クリスだな。アポロディーナはミネルヴァが1度死んだことを知っているし、しばらく魘されていたことも知っているはずだ。
確かに重量級になったミネルヴァから逃げ出していたところをクリスに見られていたから誤解しても仕方がないか。
「それで誰かから聞き出したのか・・・。参ったな俺の所為か。俺の所為だな。スマン。だが違うんだ。彼女は1度死んだ。ただそれだけなんだ。」
「大切な人だったんですね。」
それを聞いた、さつきは穏やかな表情になった。
「ああ大切な従業員だ。流石に目の前で死なれては・・・ね。」
さつきは険しい表情になった。普段とは違いコロコロと表情が変わる日だな。今度は何だ。
「あのう。貴方は私と従業員のどちらが・・・いえ聞かなかったことに、してください。」
1度聞いてみたかったのだろう。仕事と私とどっちが大切か。
「さつきに決まっているじゃないか。さつきも従業員だろ。しかもパートナーだ。比べられるわけが無い。

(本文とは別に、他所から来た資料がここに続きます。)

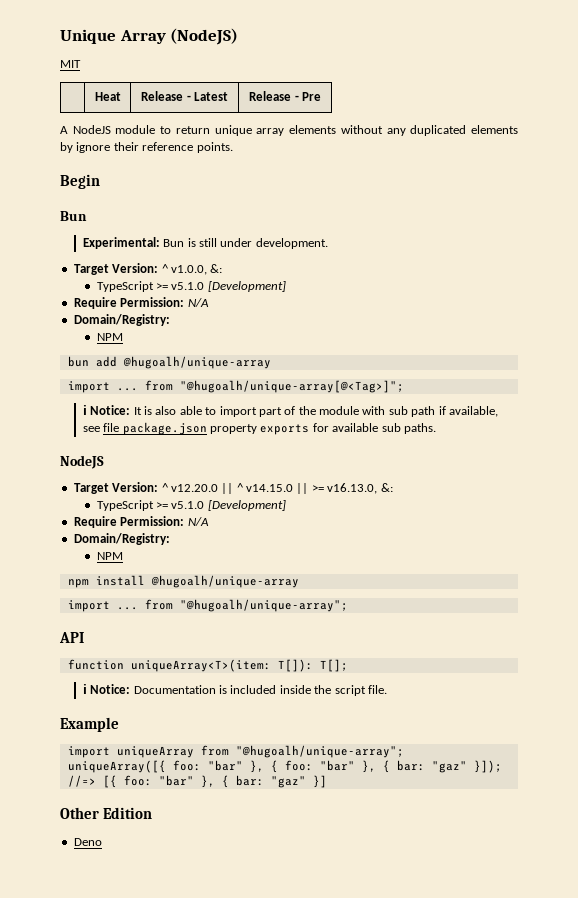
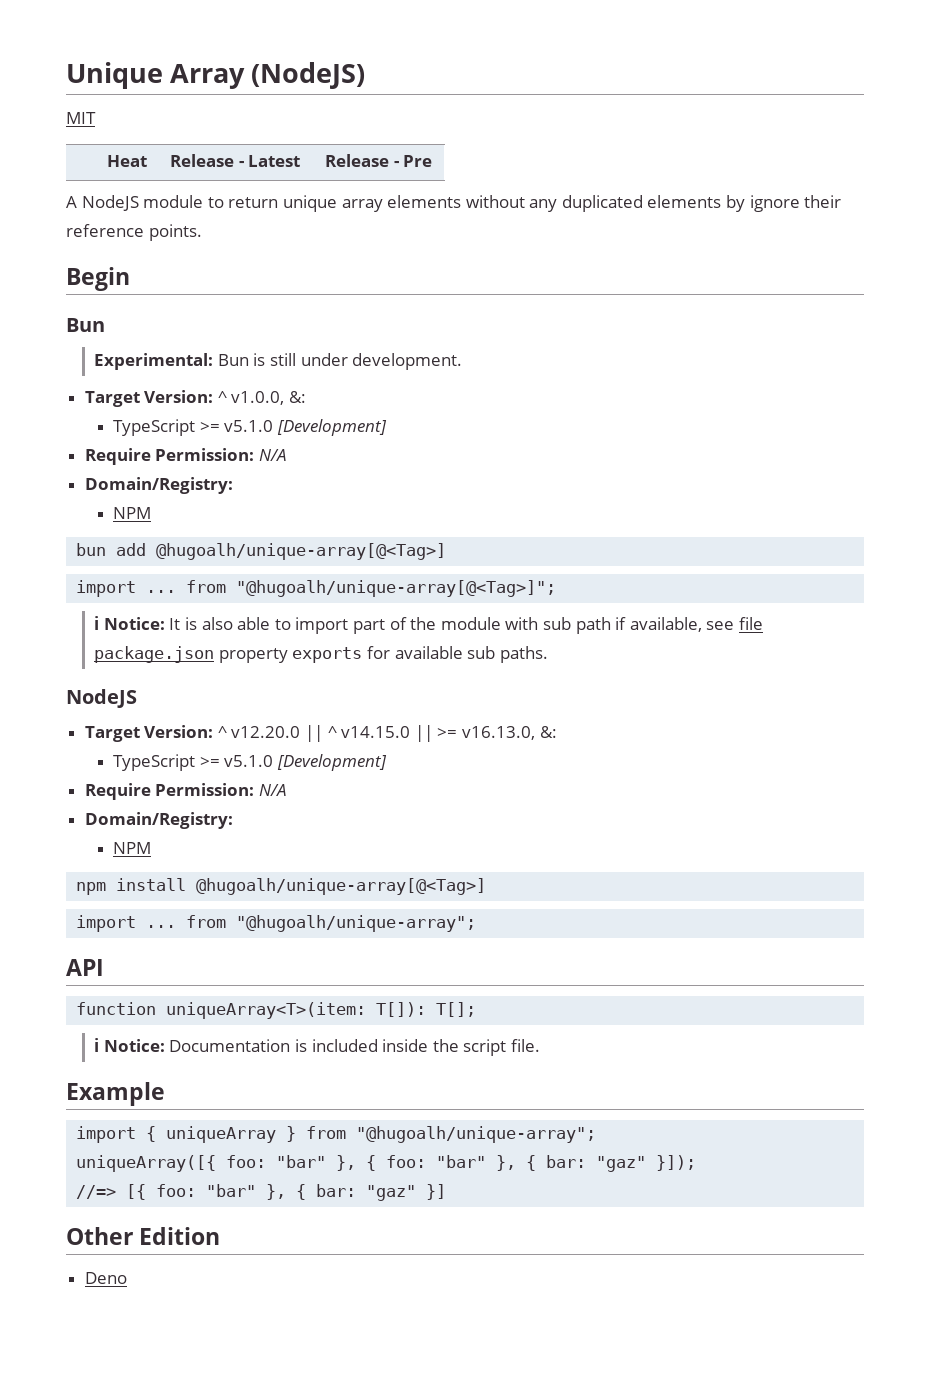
- bun add @hugoalh/unique-array
+ bun add @hugoalh/unique-array[@<Tag>]
- npm install @hugoalh/unique-array
+ npm install @hugoalh/unique-array[@<Tag>]
- import uniqueArray from "@hugoalh/unique-array";
+ import { uniqueArray } from "@hugoalh/unique-array";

」
パーフェクトな答えだと思ったんだが、さつきの表情がさらに険しくなっていく。何処がいけなかったんだろう。
「足し算・・・。1+1・・・いえ答えないでっ。」
そんなに割り切って答えが出れば楽なんだけど、否定しようにも両手で口を塞がれてしまった。まるでパートナーと従業員が同じ扱いをしてきたかのような言い方だ。
でも多くのパートナーが出来て1人当たりの扱い方が薄くなってしまった感は否めない。改善しなくてはいけないよな。
「じゃあ私はどうなのよう?」
突然、静かに聞いていたマイヤーが割り込んできた。
「なんだ突然。」
「前にパートナーだと言ってくれたでしょ。」
随分、古いことを持ち出してきた。あのときはパートのオバサンという意味だった。大切な従業員だ。
でも今は専業主婦だ。
「答えて欲しいのか。本当に?」
「いえいいの。その理屈なら、幸子さんがトップなのね。」
ちょっと脅してみると直ぐに引っ込める。そんなに簡単に答えは出ない。マイヤーにはパートナーたちを取り仕切って貰っている。一種の管理職だ。
「いやそれは・・・確かに彼女とは関わった時間が長いから。失いたくは無いな。」
否定しようと思うが、数多くのパートナー中では頭1つ飛び出している気がする。さつきやマイヤーと比べると違う気がするが。
「長い時間ね。それならば得意よ。絶対にトップに立ち続けてみせる。」
寿命のことを言っているんだろうけど、その前に俺のほうが死ぬから、早く死ぬから。